La obra termina con estruendosos aplausos, pero yo no oigo nada, la veo solo a ella. He vuelto a “tomber amoureux d´elle” (enamorarme de ella). Mi agente judía rusa francesa Irene Sadowska sonríe: me estuvo mintiendo meses, nombrando a la Marisa Hands como protagonista.

Esa misma noche, nos escapamos de las celebraciones por mi estreno apoteósico en el fatuo París y nos fuimos a nuestro departamento Último Tango, todavía vacío. Hicimos el amor como fieras, pero con dulce ternura. “¿Dónde queda la felicidad?”, me preguntó orgiásticamente, y le respondí como un melancólico escritor: “Largo, largo camino hacia la felicidad”. Linda ella, quería ser solo feliz. Qué podía hacer yo. Seguramente tenía en su cabeza a otro hombre que no era yo.

De pronto, el implacablemente hermoso París se repleta de descargas de metralletas y bombazos. Intento levantarme de la cama e interrumpir el sexo frenético mientras las explosiones aumentan; Constance sonríe pícaramente, luce siniestra de pronto, aunque su cuerpo me sigue llamando hacia ella. “Où vas-tu, Benjamín?” (¿Dónde vas, Benjamín?). “Il faut echapper, Constance, c’est une ataque terroriste” (“Hay que escapar, Constance, es un ataque terrorista”). “Mais mon petit choux, reste tranquille, Paris mérite ça” (“Pero mi querido niñito, quédate quieto, París se lo merece”). Me lo dice en un tono ardiente, entre político y erótico, como si todavía fuera la Constance Revolutionary de mi obra.

“Viens mon petit homme, on ferra de la thérapie, on sublimera cette explosion de sang. Viens, viens dans mes bras” (“Ven pequeñito, haremos una terapia, vamos a sublimar toda esta explosión de sangre. Ven, ven a mis brazos”).

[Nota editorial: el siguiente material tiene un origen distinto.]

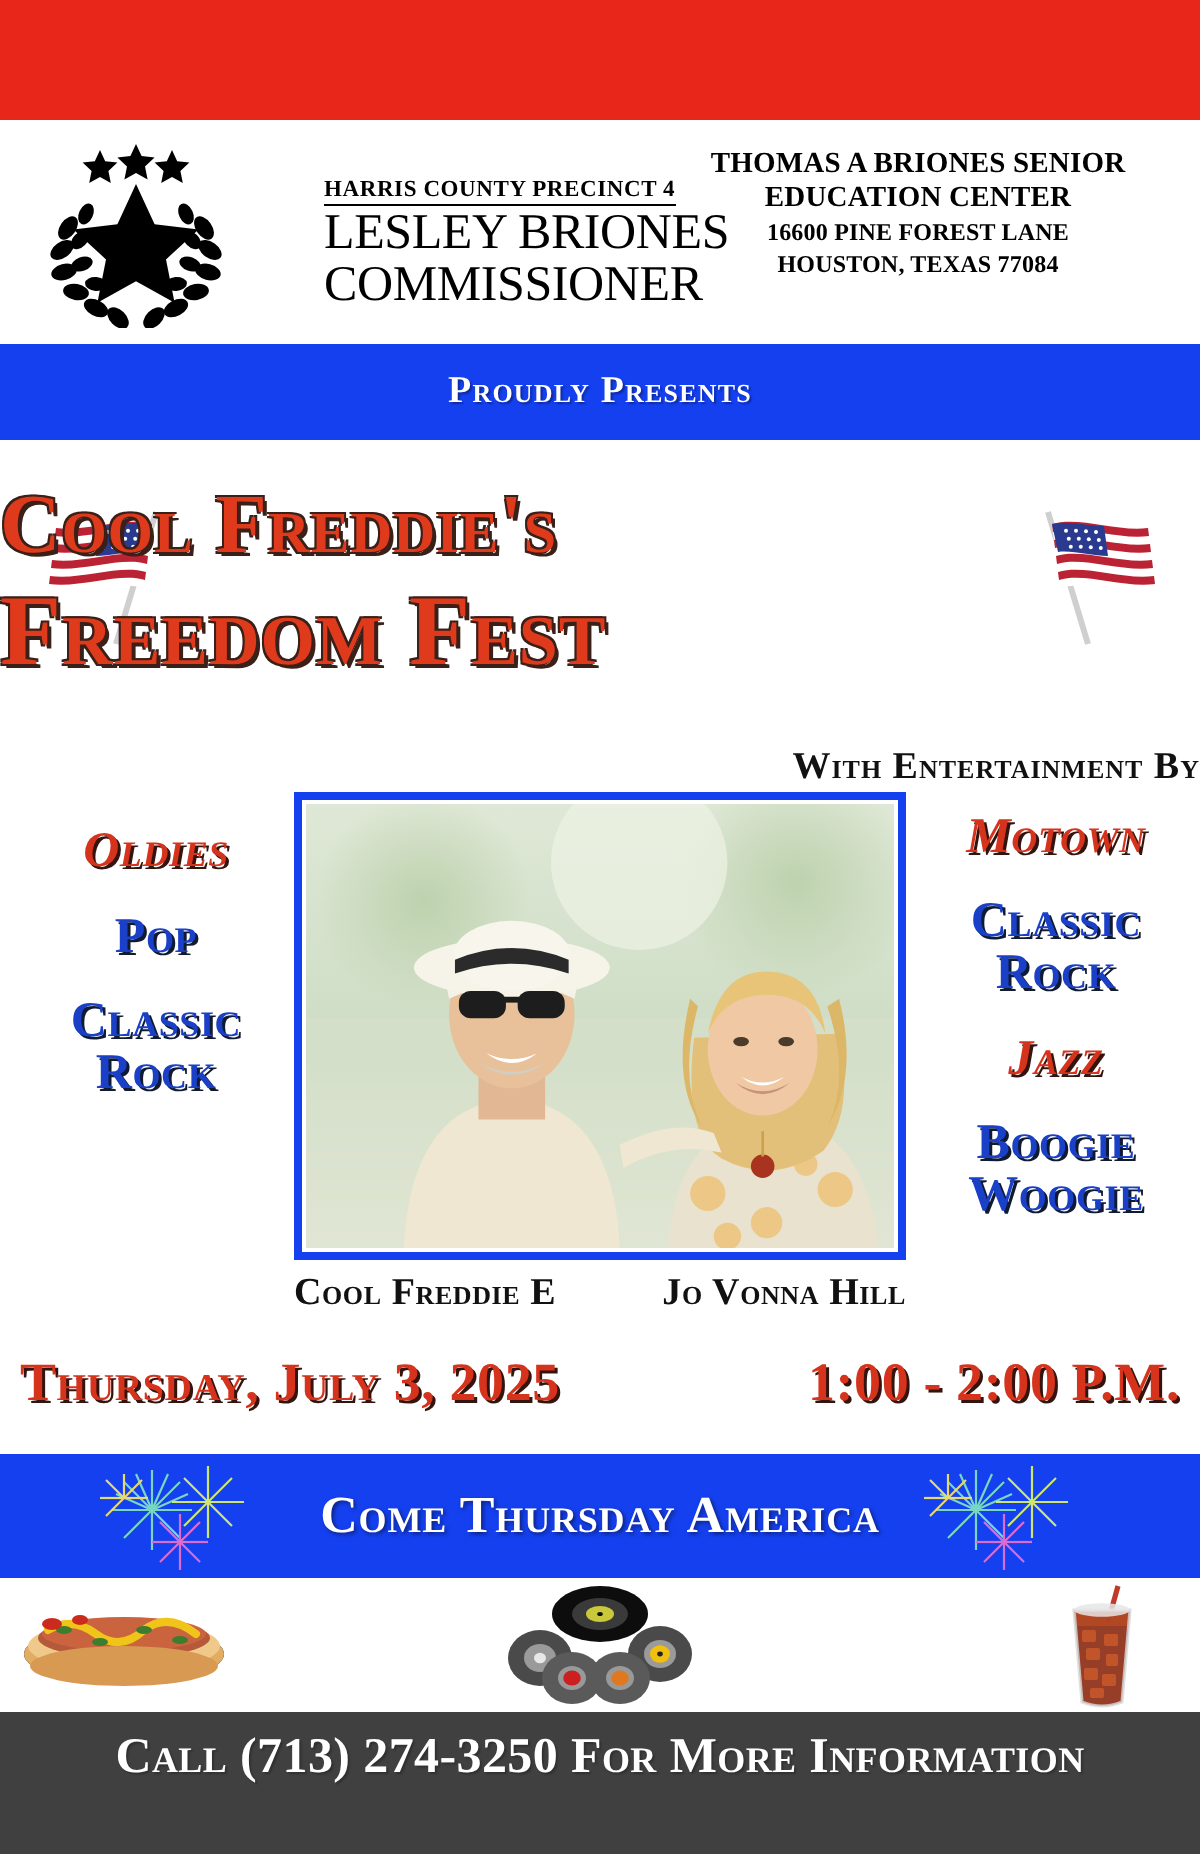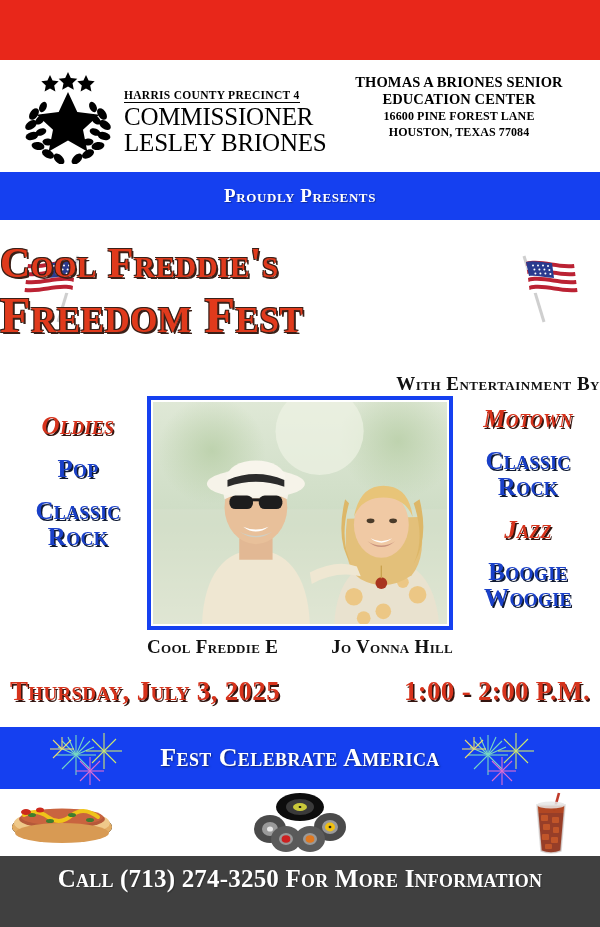--- a/index.html
+++ b/index.html
@@ -28,7 +28,7 @@
     display:flex; align-items:center; gap:6px;
   }
   .seal { width:100px; height:92px; flex:0 0 auto; }
-  .seal-text { padding-top:4px; }
+  .seal-text { padding-top:4px;margin-left:38px; }
   .hc-line {
     font-family:"Liberation Serif", serif;
     font-size:11.5px; letter-spacing:.3px; color:#000;

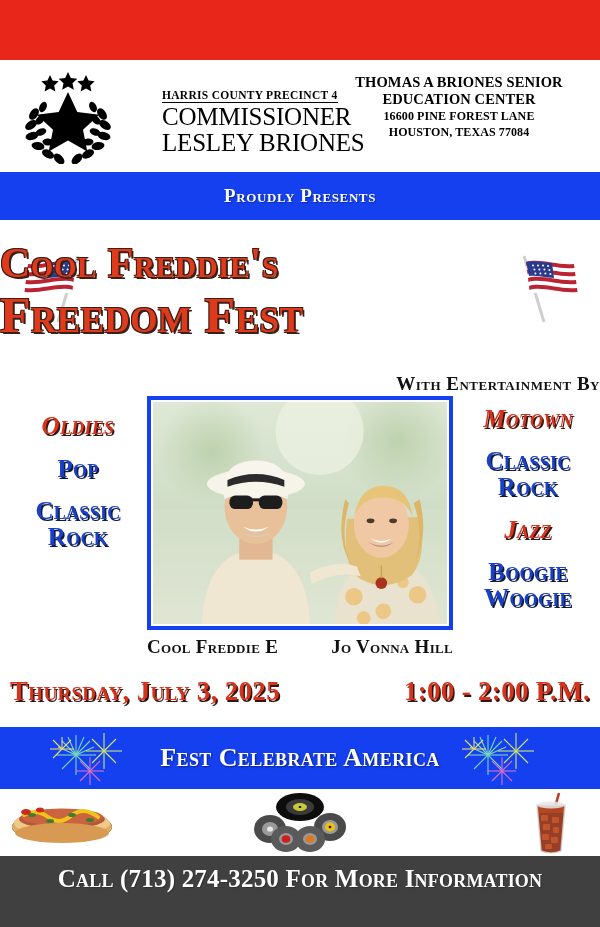--- a/index.html
+++ b/index.html
@@ -201,8 +201,8 @@
 
       <div class="seal-text">
         <div><span class="hc-line">HARRIS COUNTY PRECINCT 4</span></div>
+        <div class="comm-line">LESLEY BRIONES</div>
         <div class="comm-line">COMMISSIONER</div>
-        <div class="comm-line">LESLEY BRIONES</div>
       </div>
     </div>
 

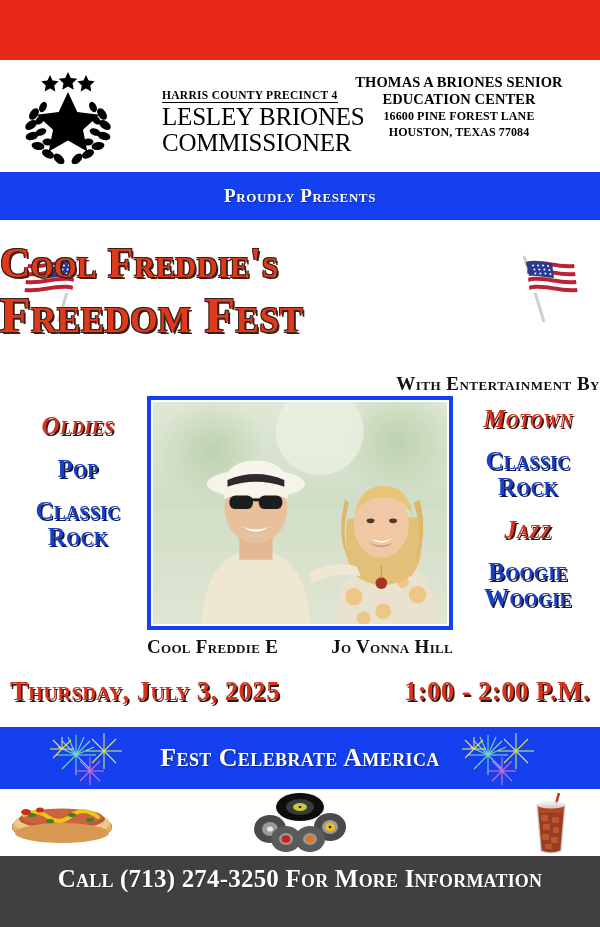--- a/index.html
+++ b/index.html
@@ -424,7 +424,7 @@
       </g>
     </svg>
 
-    <div class="ctxt">Fest Celebrate America</div>
+    <div class="ctxt">Come Thursday America</div>
 
     <svg class="fw" viewBox="0 0 96 58">
       <g stroke-width="1.1" fill="none" opacity=".95">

Seguimos dándole a esa extraña cosa llamada sexo mientras oíamos gritos y llantos y el ulular de las sirenas de París sitiada por el horror. Ella reía, yo no entendí si por miedo o por placer, mientras me atrapaba entre sus piernas en la posición del “equilibrista que deshacía el vértigo con erotismo”, porque yo a estas alturas de adrenalina la dejaba hacer lo que quisiera; y era cierto, todo se transformaba en una terapia, me evadía del inmundo ataque terrorista mientras Constance agitaba sus caderas a un ritmo furioso sobre mi pene que paradójicamente estaba muy erecto, y ella como una amazona de los sesenta me seguía haciendo el amor y me contaba que estaba casada y tenía tres hijos.

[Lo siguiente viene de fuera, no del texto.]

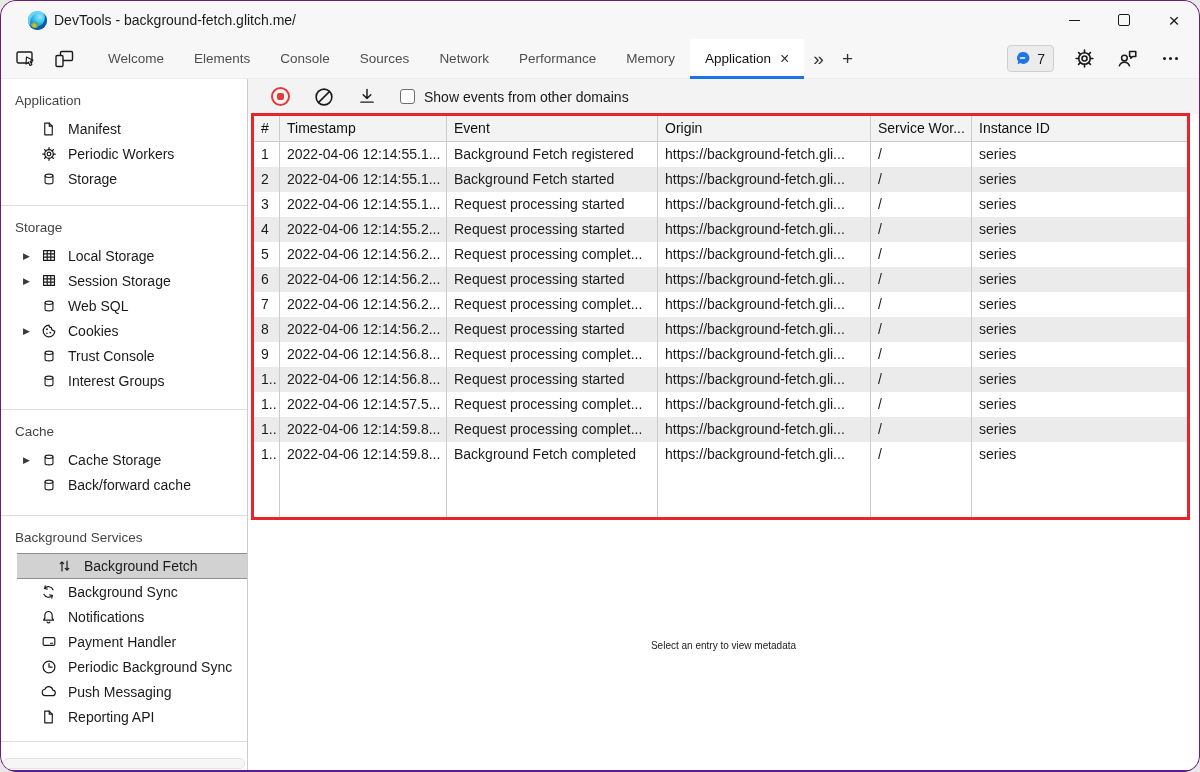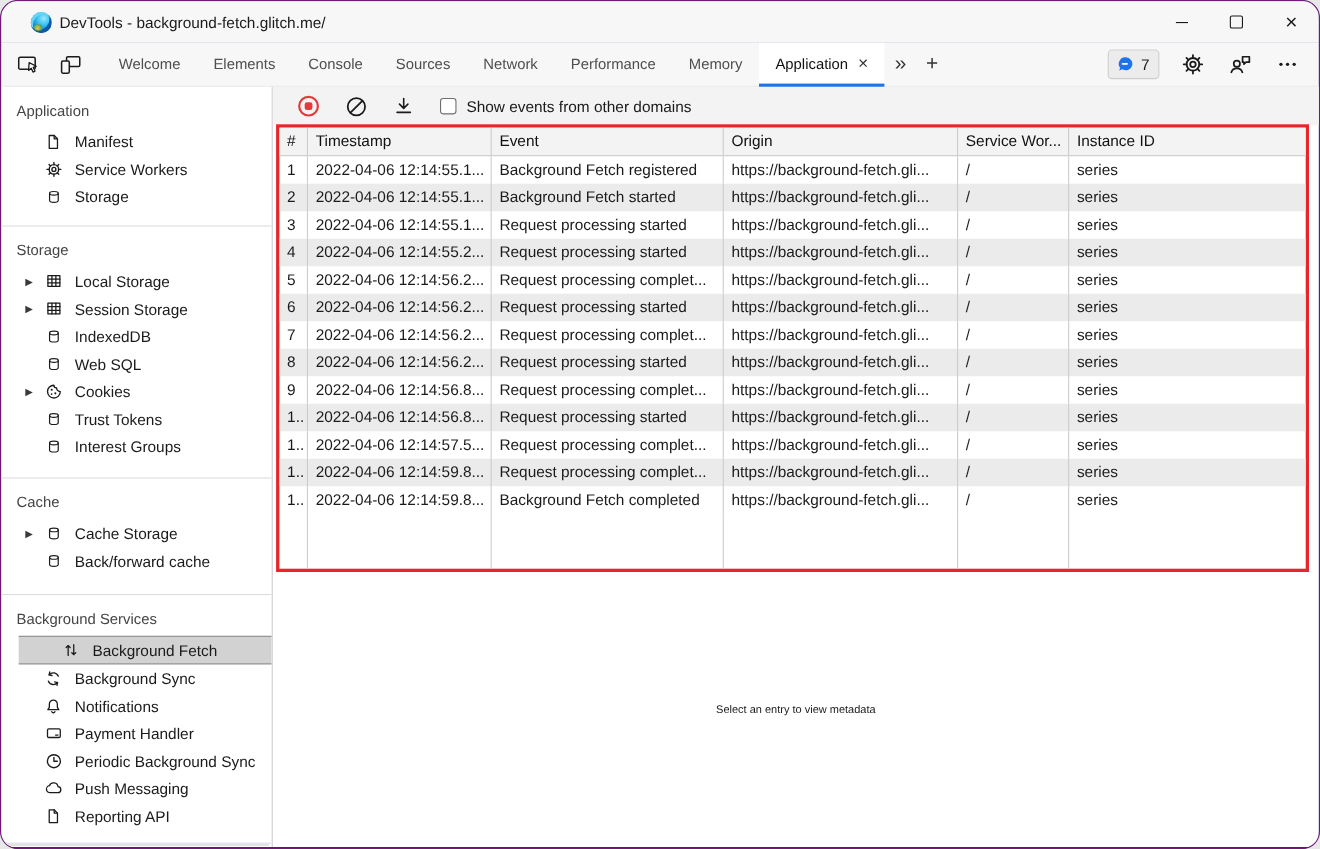--- a/index.html
+++ b/index.html
@@ -209,7 +209,7 @@
                 </g>
               </svg>
             </span>
-            <span>Service Workers</span>
+            <span>Periodic Workers</span>
           </div>
           <div class="s-item">
             <span class="expander"></span>

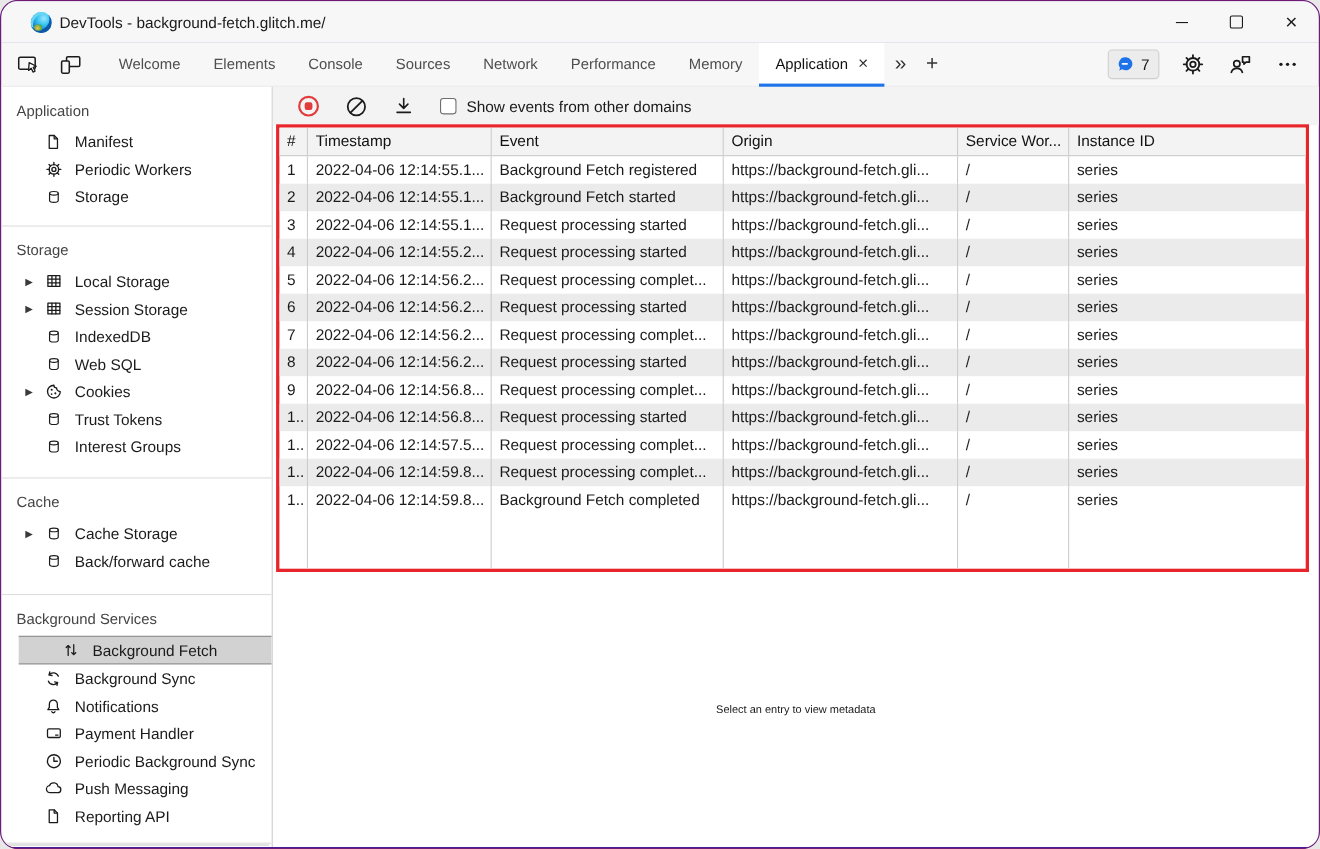--- a/index.html
+++ b/index.html
@@ -260,18 +260,6 @@
                 </g>
               </svg>
             </span>
-            <span>IndexedDB</span>
-          </div>
-          <div class="s-item">
-            <span class="expander"></span>
-            <span class="icn">
-              <svg width="14" height="16" viewBox="0 0 16 16">
-                <g stroke="#1b1b1b" stroke-width="1.25" fill="none" stroke-linecap="round" stroke-linejoin="round">
-                  <ellipse cx="8" cy="4.3" rx="4.5" ry="1.9"></ellipse>
-                  <path d="M3.5 4.3v7.4c0 1.05 2 1.9 4.5 1.9s4.5-.85 4.5-1.9V4.3"></path>
-                </g>
-              </svg>
-            </span>
             <span>Web SQL</span>
           </div>
           <div class="s-item">

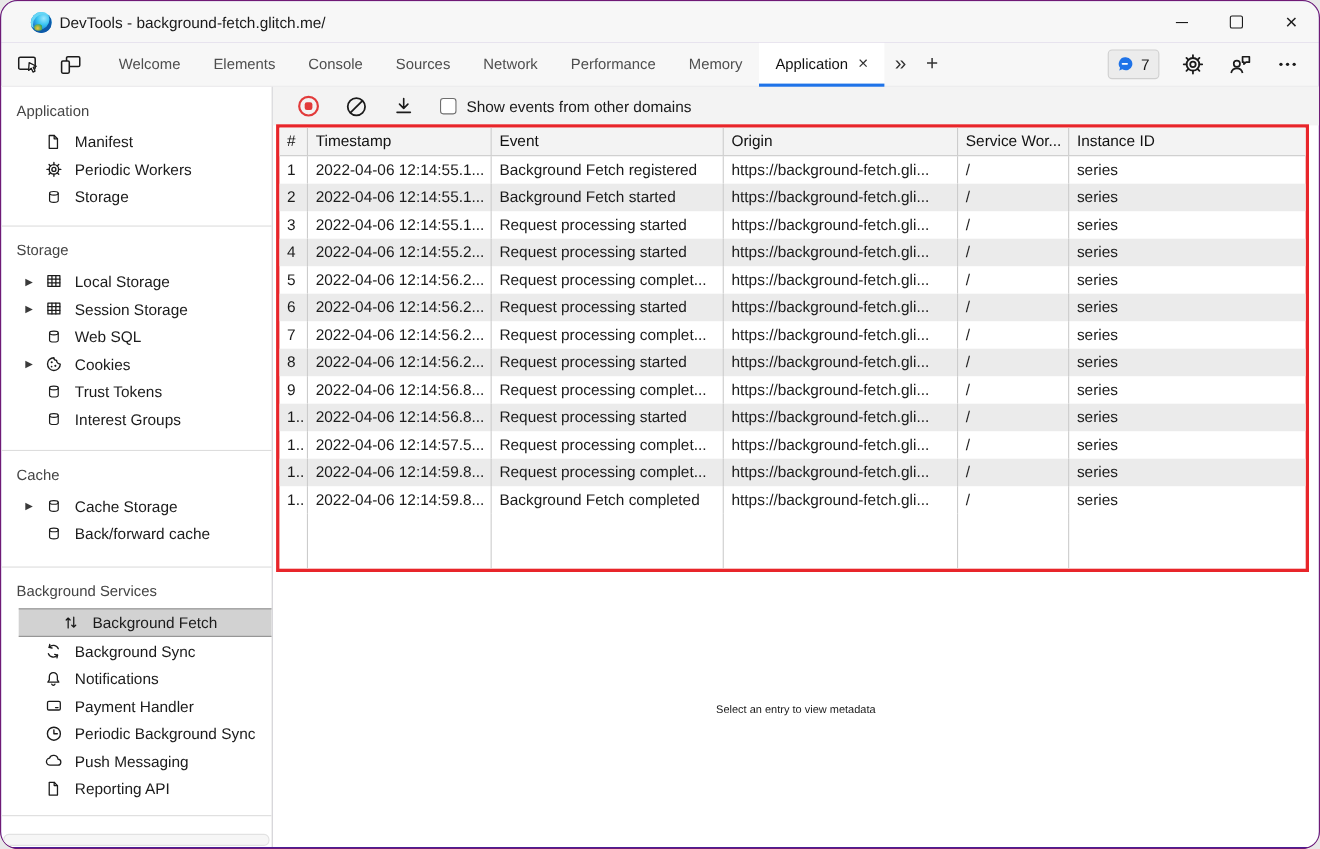--- a/index.html
+++ b/index.html
@@ -286,7 +286,7 @@
                 </g>
               </svg>
             </span>
-            <span>Trust Tokens</span>
+            <span>Trust Console</span>
           </div>
           <div class="s-item">
             <span class="expander"></span>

Su celular suena estrepitosamente y ella contesta, siempre haciéndome el amor. “Très bien, maintenant echapez-vous” (“Muy bien, ahora escapen”). La observo pavoroso. “Constance, tu appartiens a cette revolte terroriste?” (“Constance, ¿tú perteneces a esta revuelta terrorista?”). No me responde nada, siempre con su sonrisa inquietante.

De pronto algo cruza por su mente, me golpea, se pone de pie, sale a la calle y yo parto tras ella como en la famosa carrera del imperial Brando. Un gentío desesperado cruza las calles, alcanzo a ver niños ensangrentados, pero a ella parece no importarle nada. Se encamina a su apartamento, toma el ascensor, yo corro por las escaleras jadeando, entro detrás de ella a su piso, le sonrío fatal y… de pronto siento un dolor intenso y un maldito chorro de sangre: es un disparo, Constance me ha disparado. “Our childrens…”, alcanzo a decirle y salgo tambaleando a la terraza, donde un París que da dolor de muelas de lo bello que es ahora palidece, y como en el filme dejo mi chicle en la baranda y caigo desangrándome. “Qué extraño –me digo–, estoy agonizando y no veo pasar mi vida delante de mí”.

Se escucha “¡Corten!”. Claqueta. Me pongo de pie, aún confundido. Observo a Constance boquiabierto mientras le sacan el maquillaje. Ella se acerca a mí, con su sonrisa intimidante y me besa.

Mi “Constance Revolutionary” se estrenaría después con Marisa Hands. Nunca más volví a ver a Constance Faradhi.